Она проковыляла до двери, развернулась, приблизилась к столу, снова развернулась и направилась к двери. Сингх смотрел во все глаза. Она была сейчас необыкновенно хороша. Да, оставаться здесь у нее больше не было никаких причин. Он больше ничем не может ей помочь.
Сингх догнал ее, мягко положил руку на плечо и произнес по-непальски:
— Летите с миром, моя прекрасная птица. Учитесь снова летать.
Она вопросительно вскинула на него затуманенные глаза.
— Переведите.
Он улыбнулся и покачал головой:
— Лучше не надо.
Она подалась вперед и расцеловала его в обе щеки.
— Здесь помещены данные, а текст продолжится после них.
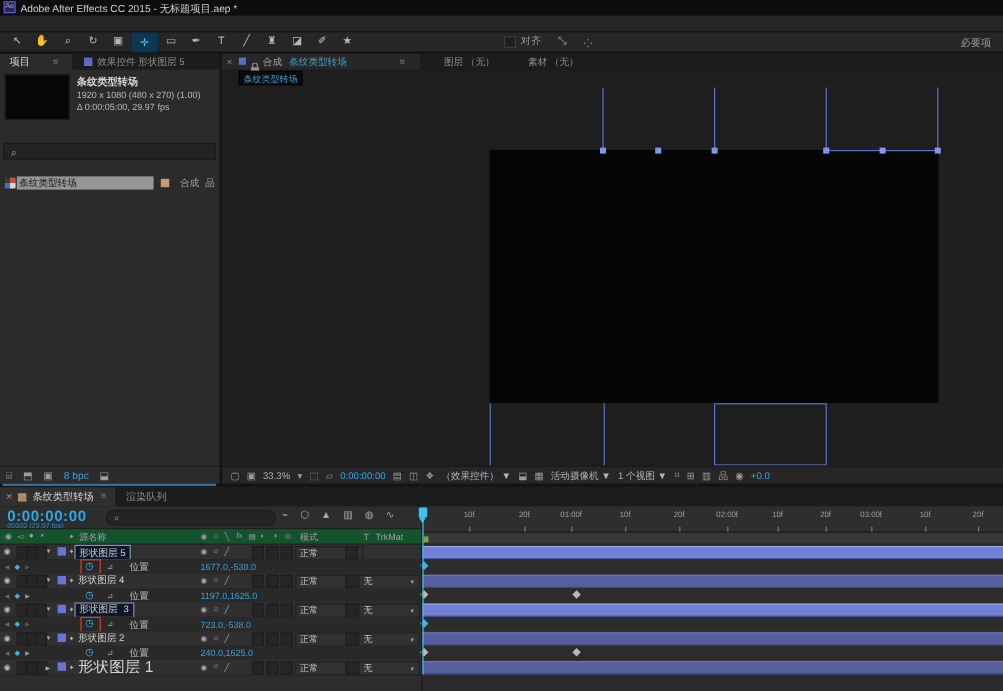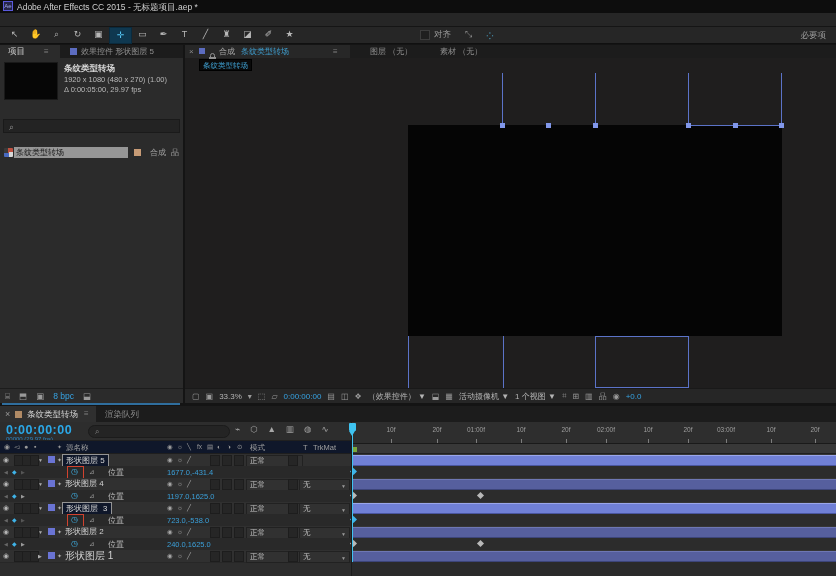"源名称" .tl-cols { background: #0f172a -> #14532d }
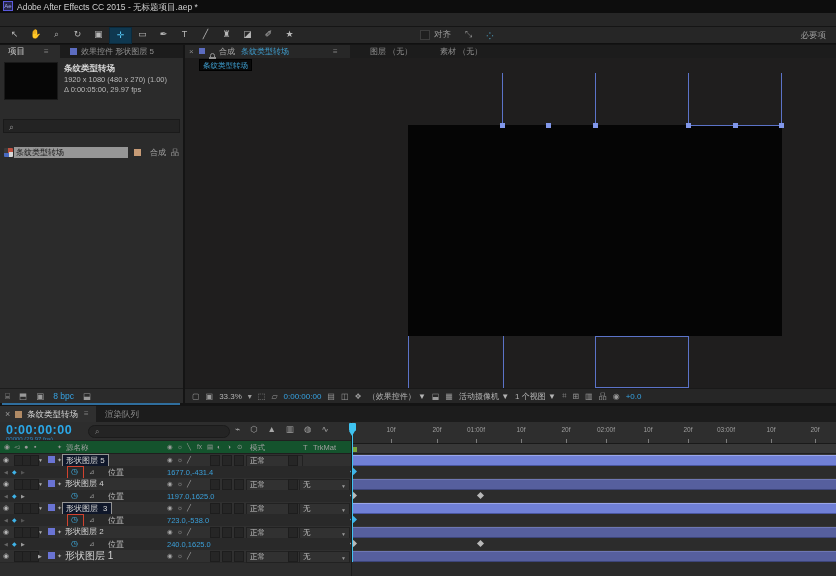"1677.0,-431.4" div { text: 1677.0,-431.4 -> 1677.0,-538.0 }
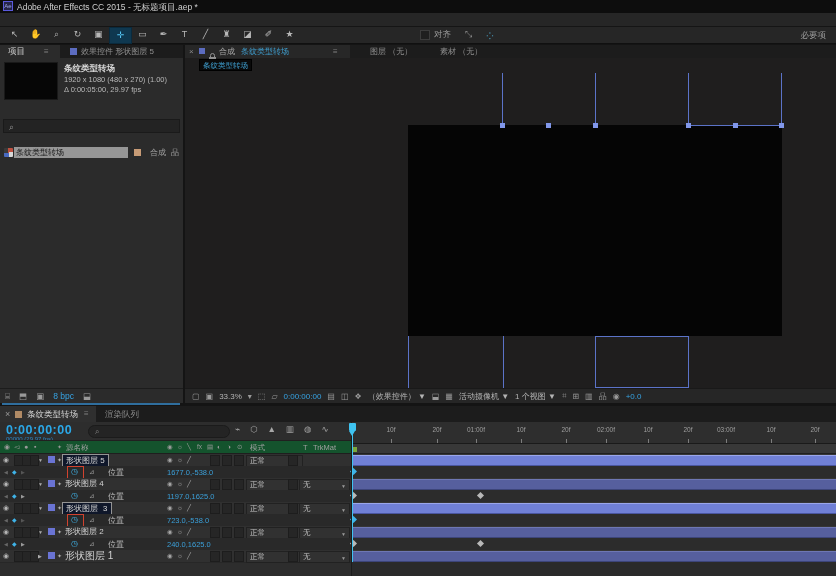"形状图层 1" div.txt { font-size: 10px -> 13px }
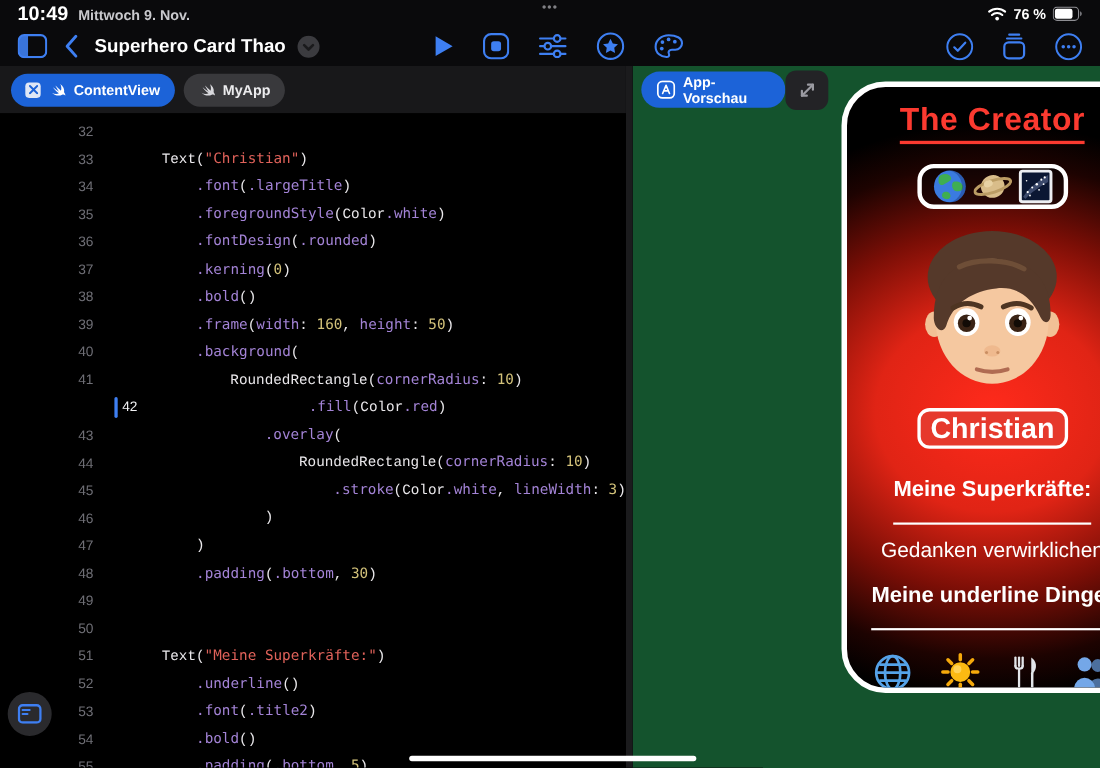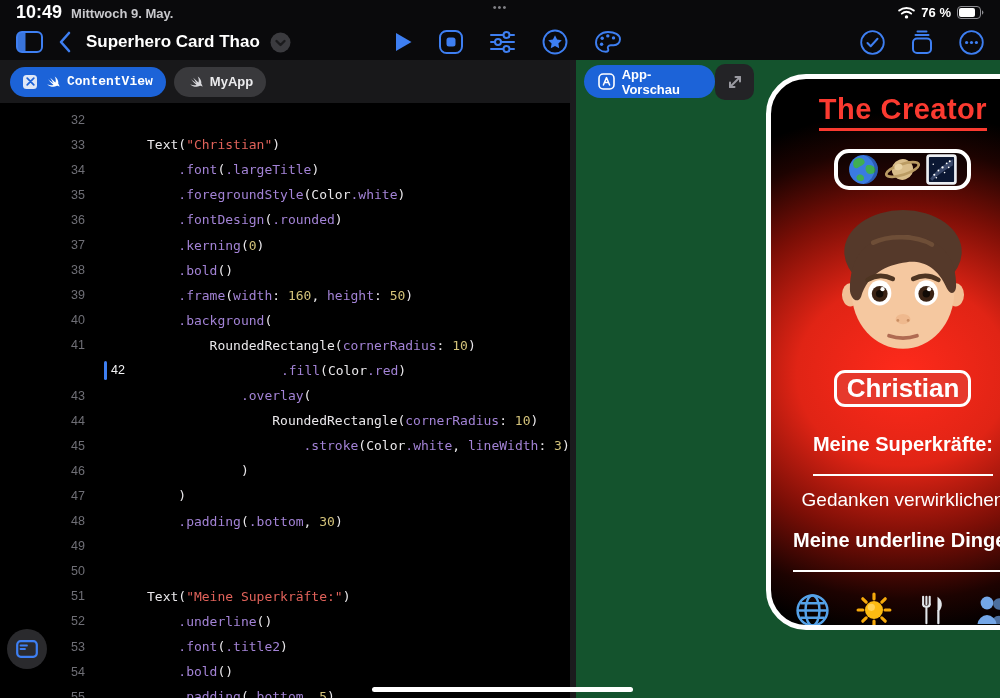"Mittwoch 9. May." span.sb-date { text: May -> Nov }
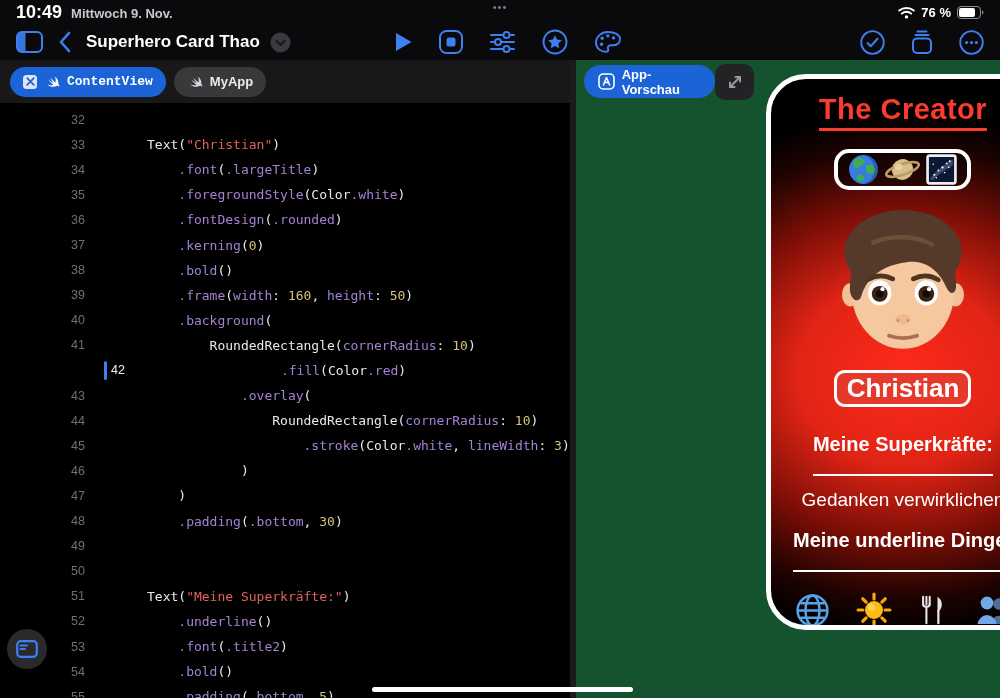"ContentView" .tab.active { font-family: Liberation Mono, monospace -> none }
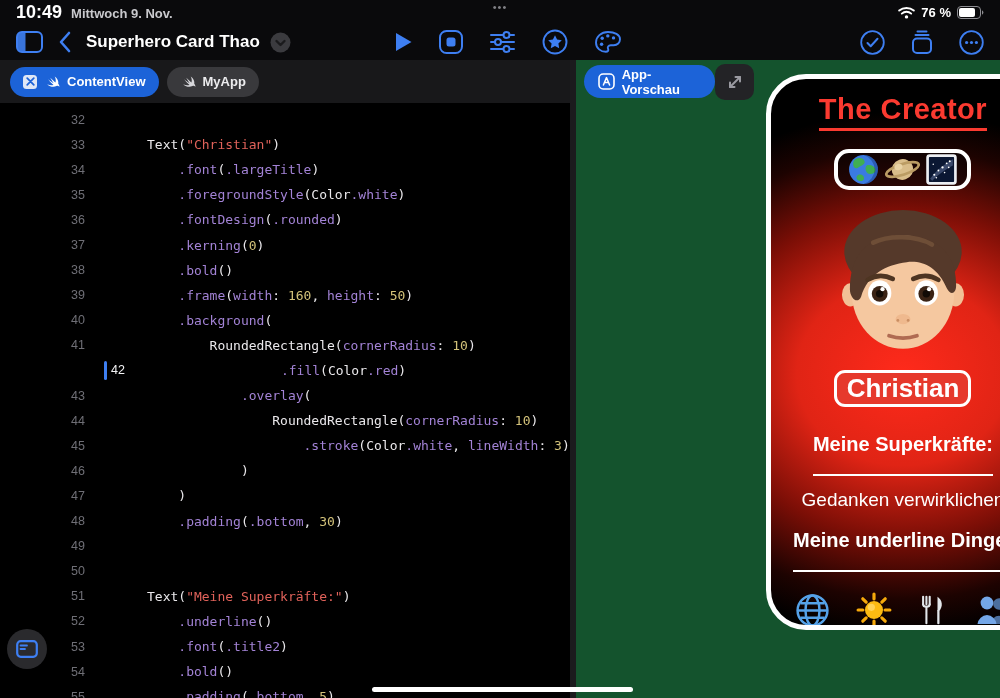"Text(" .tok-p { font-family: none -> Liberation Mono, monospace }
— Спасибо за все, что вы для меня сделали. Вы очень хороший доктор.
— А как же иначе. — Он пытался бодриться. — Удачи вам в ваших поисках.
— Спасибо. У меня такое чувство, что удача мне очень даже понадобится.
Их глаза встретились на мгновение. Она не хотела плакать, но заплакала.
— Нет, нет, — заволновался Сингх, нащупывая в кармане носовой платок, — не надо.
— Я говорю совершенно серьезно, Моан. Я никогда вас не забуду. И может быть, когда-нибудь вернусь.
— Если нам больше не суждено встретиться здесь, то мы обязательно встретимся в какой-нибудь другой жизни. Так же как встретились в этой и, вне всякого сомнения, встречались в наших прошлых жизнях. А теперь ступайте.
Он смотрел ей вслед, как она уходит. Вот она открыла дверь, на мгновение оглянулась, а затем исчезла.
Это было высоко в воздухе, может быть, где-то над Монголией, когда после долгих бессонных часов ее сознание наконец переключилось на нейтральную передачу. Мчащиеся галопом кони замедлили свой бег. Ей снился Райан, каким он был еще в самом начале, до того как она потеряла с ним невинность. Ей снились прикосновения его рук, надежность, с какой они ее обнимали, звук его смеха. Ей снилось то, чем они с ним занимались, и то, чем не занимались никогда. Видимо, не успели.
Потом ей снилось их расставание, та безнадежность, в которую она сразу же окунулась. И с каждым днем погружалась в нее все глубже, а он в это время становился с каждым днем все дальше и молчаливее. Ей снилась ее последующая жизнь без Райана, длинная череда серых безрадостных дней, которые не имели ни цвета, ни запаха. Она проснулась вся в слезах, но вскоре заснула снова.